C’è un tennis fatto di calcoli, schemi, potenza, ossessione per il punto percentuale. Poi c’è Lorenzo Musetti. Uno che al manuale preferisce il pennello, al colpo sicuro il rischio, al pragmatismo l’arte. Il ragazzo di Carrara è un’anomalia vivente in un tennis sempre più robotico. Si potrebbe dire senza cadere in errore che Musetti sia uno degli ultimi prestigiatori del circuito: non un martellatore, ma uno che gioca per stupire, non solo per vincere. Guardarlo è un’esperienza e una tortura allo stesso tempo, soprattutto quando cade vittima dei suoi stessi trucchi: il rovescio a una mano che manda in visibilio anche chi di tennis capisce poco, le smorzate, le volée, gli attacchi in controtempo; ma anche i blackout mentali nei momenti chiave contro avversari alla portata.
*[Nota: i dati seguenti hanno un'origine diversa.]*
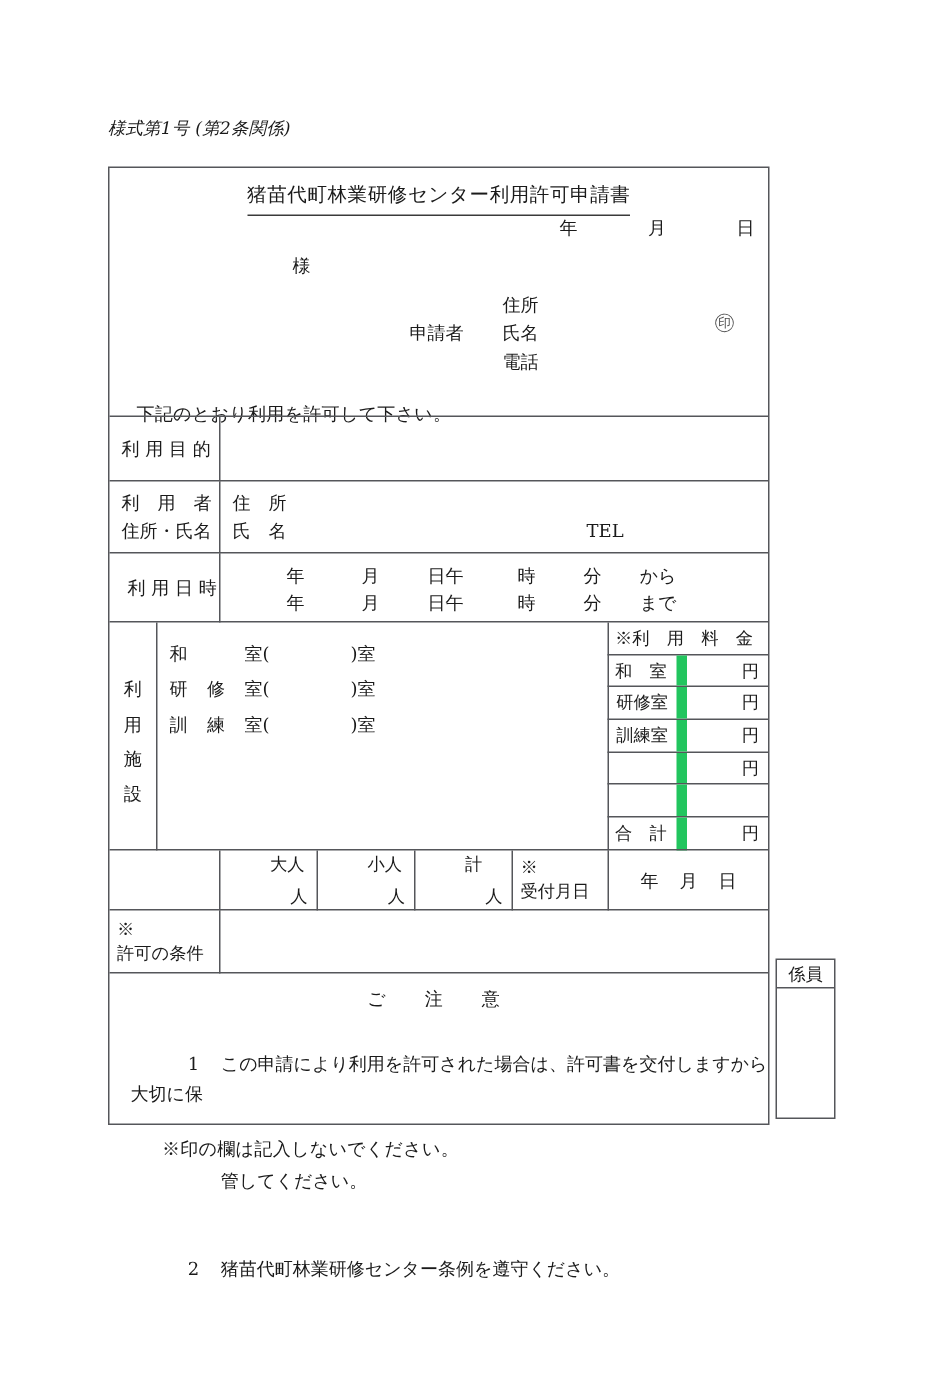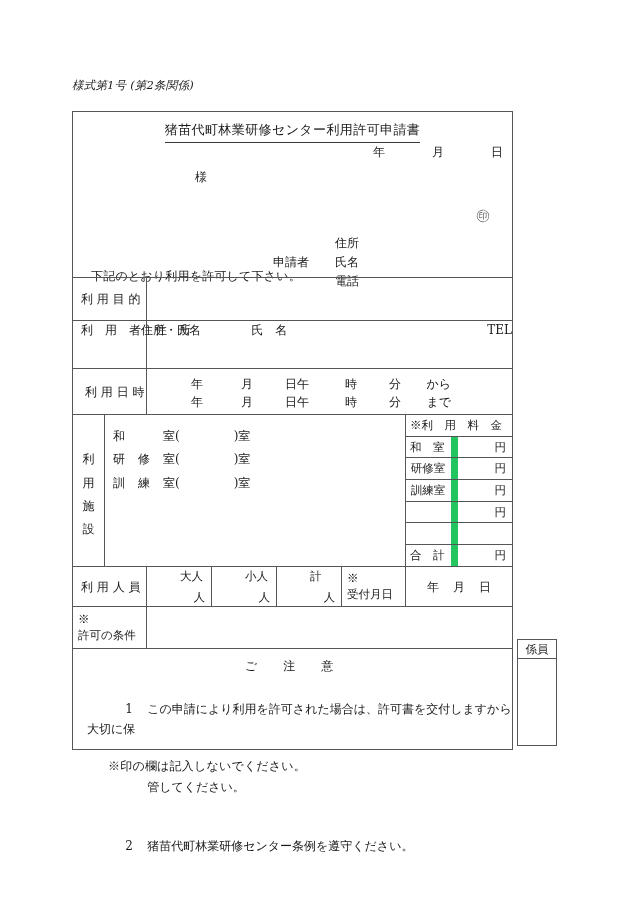--- a/index.html
+++ b/index.html
@@ -99,7 +99,6 @@
   }
   .applicant .ap-val {
     white-space: nowrap;
-    margin-top: 40px;
   }
   .seal {
     position: absolute;

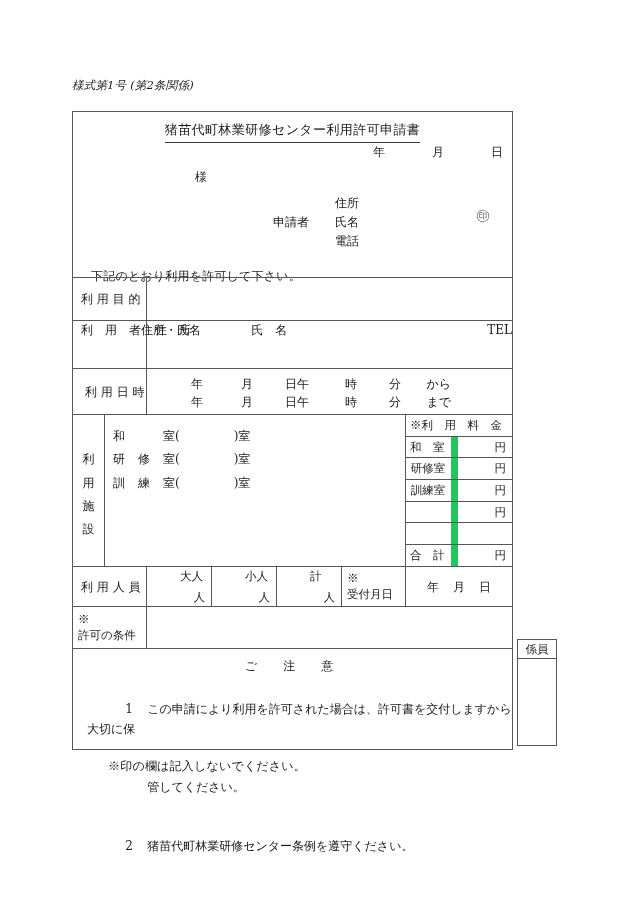--- a/index.html
+++ b/index.html
@@ -162,8 +162,8 @@
 
   .stack2 {
     display: flex;
-    flex-direction: row;
-    justify-content: space-between;
+    flex-direction: column;
+    justify-content: center;
     height: 100%;
     padding-left: 8px;
   }

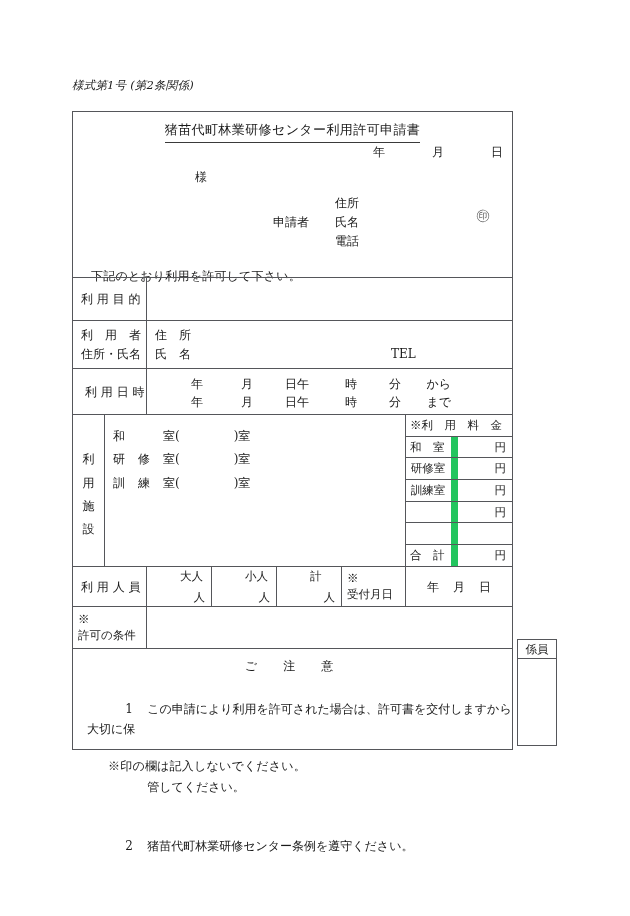--- a/index.html
+++ b/index.html
@@ -533,9 +533,6 @@
       <div class="vline" style="left:268px; top:0; height:40px;"></div>
       <div class="vline" style="left:332px; top:0; height:40px;"></div>
 
-      <div class="cell" style="left:0; top:0; width:73px; height:40px;">
-        <div class="lbl">利 用 人 員</div>
-      </div>
 
       <div class="cell" style="left:74px; top:0; width:64px; height:40px;">
         <div class="cnt-cell">

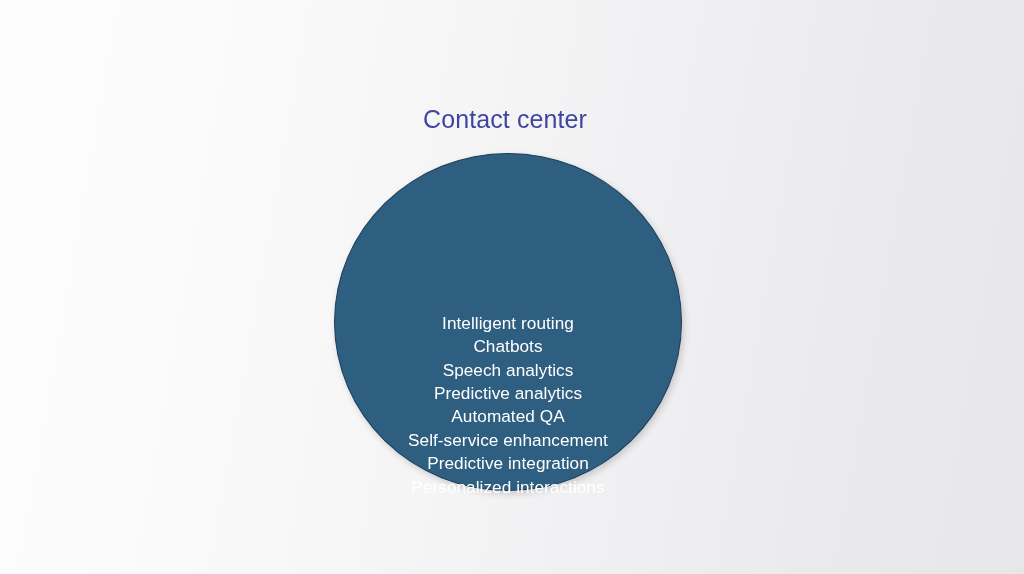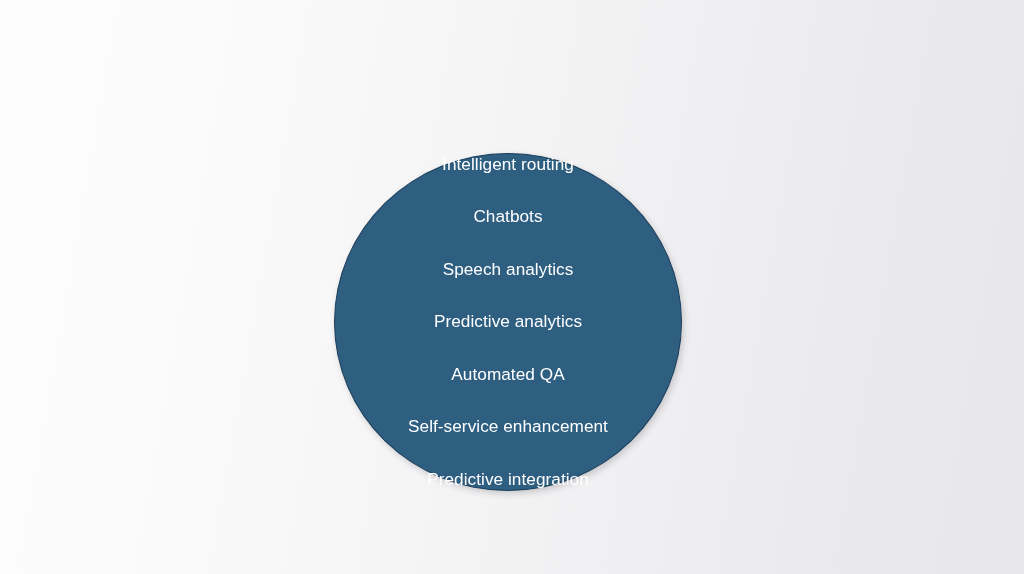--- a/index.html
+++ b/index.html
@@ -95,6 +95,7 @@
 
 <div id="slide">
 
+  <div id="title">Contact center</div>
 
   <div id="circle-wrap">
 

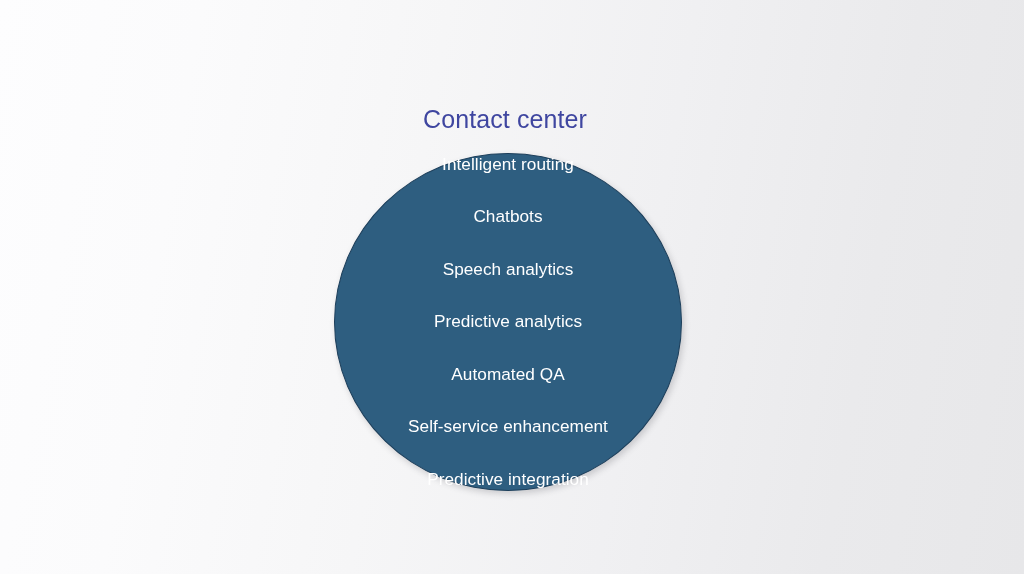--- a/index.html
+++ b/index.html
@@ -69,13 +69,13 @@
   #circle-text {
     position: absolute;
     left: -22px;
-    top: 0;
+    top: 8px;
     width: 392px;
     height: 338px;
     display: flex;
     flex-direction: column;
     align-items: center;
-    justify-content: space-between;
+    justify-content: flex-end;
   }
 
   .circle-line {

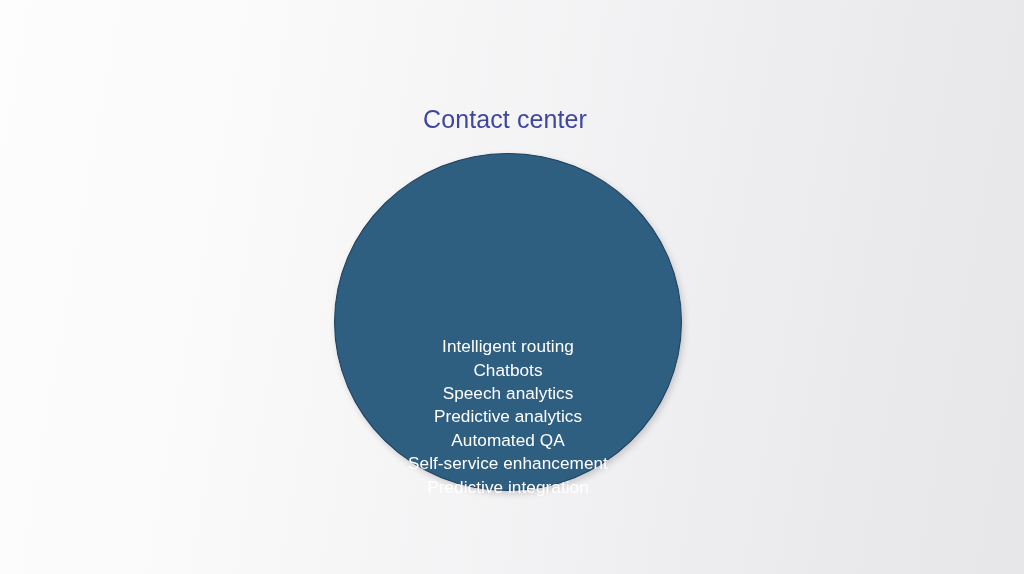--- a/index.html
+++ b/index.html
@@ -109,6 +109,7 @@
       <span class="circle-line">Automated QA</span>
       <span class="circle-line">Self-service enhancement</span>
       <span class="circle-line">Predictive integration</span>
+      <span class="circle-line">Personalized interactions</span>
     </div>
 
   </div>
A Madrid, però, l’azzurro ha mostrato qualcosa di diverso. Certo, non ha centrato l’impresa: la sconfitta in semifinale contro Jack Draper, dopo un primo set lasciato scivolare via e un secondo combattuto fino al tie-break, lo ha fermato a un passo dalla sua seconda finale consecutiva in un Masters 1000. Ma Lorenzo ne esce comunque a testa alta. È una sconfitta dal sapore incoraggiante, il gap con i big si sta assottigliando. La Top 10 mondiale (sesto italiano dell’era Open a riuscirci) è già un traguardo enorme, ma non basta più: ora serve lo step finale per giocarsela alla pari con i mostri sacri del circuito. Tuttavia, non renderemmo giustizia al talento di Carrara se riducessimo tutto a una questione di classifica. Musetti, infatti, rappresenta una sfida vivente al tennis moderno, sempre più dominato da colpi pesantissimi e da macchine perfette come Alcaraz o Sinner. Lorenzo non ha la loro potenza, ma ha un’arma che pochi possono vantare: l’estro. Il suo tennis è fantasia, rischio, intelligenza, e finalmente anche solidità.
A prescindere da tutto la sua vera vittoria in questi primi mesi del 2025 è aver raggiunto un equilibrio tra genio e risultato. Sta scalando la vetta del ranking mondiale senza stravolgere il suo tennis ribelle nei confronti dell’età moderna, ma cambiando il suo approccio ai momenti complicati di un match o di una stagione. Lorenzo non ha smesso di essere sé stesso: ha solo imparato a vincere pur essendo sé stesso.
A fare la differenza è stato un cambiamento mentale profondo, arrivato dopo due svolte personali: la nascita del figlio Ludovico e lo storico bronzo alle Olimpiadi di Parigi. Due eventi che lo hanno trasformato: non più solo il talento geniale e intermittente, ma un uomo capace di reggere la pressione, di giocare sul dolore (come nella finale di Monte Carlo), di affrontare i giganti senza complessi. Questo nuovo Musetti è meno vezzoso e più concreto, meno smania di stupire e più fame di vincere.
Nonostante questa nuova solidità, Lorenzo resta uno dei personaggi più genuini del circuito: juventino sfegatato, appassionato di rap, protagonista involontario di meme e clip virali grazie alle sue irresistibili imprecazioni toscane in campo. Un ragazzo che non si prende troppo sul serio, ma che ora in partita sa fare maledettamente sul serio. Madrid non sarà stata la consacrazione definitiva, ma la stagione del tennis sulla terra è ancora lunga e la prossima tappa è il Foro Italico di Roma. Chissà che la consacrazione non possa arrivare proprio tra la sua gente, sul suolo di casa.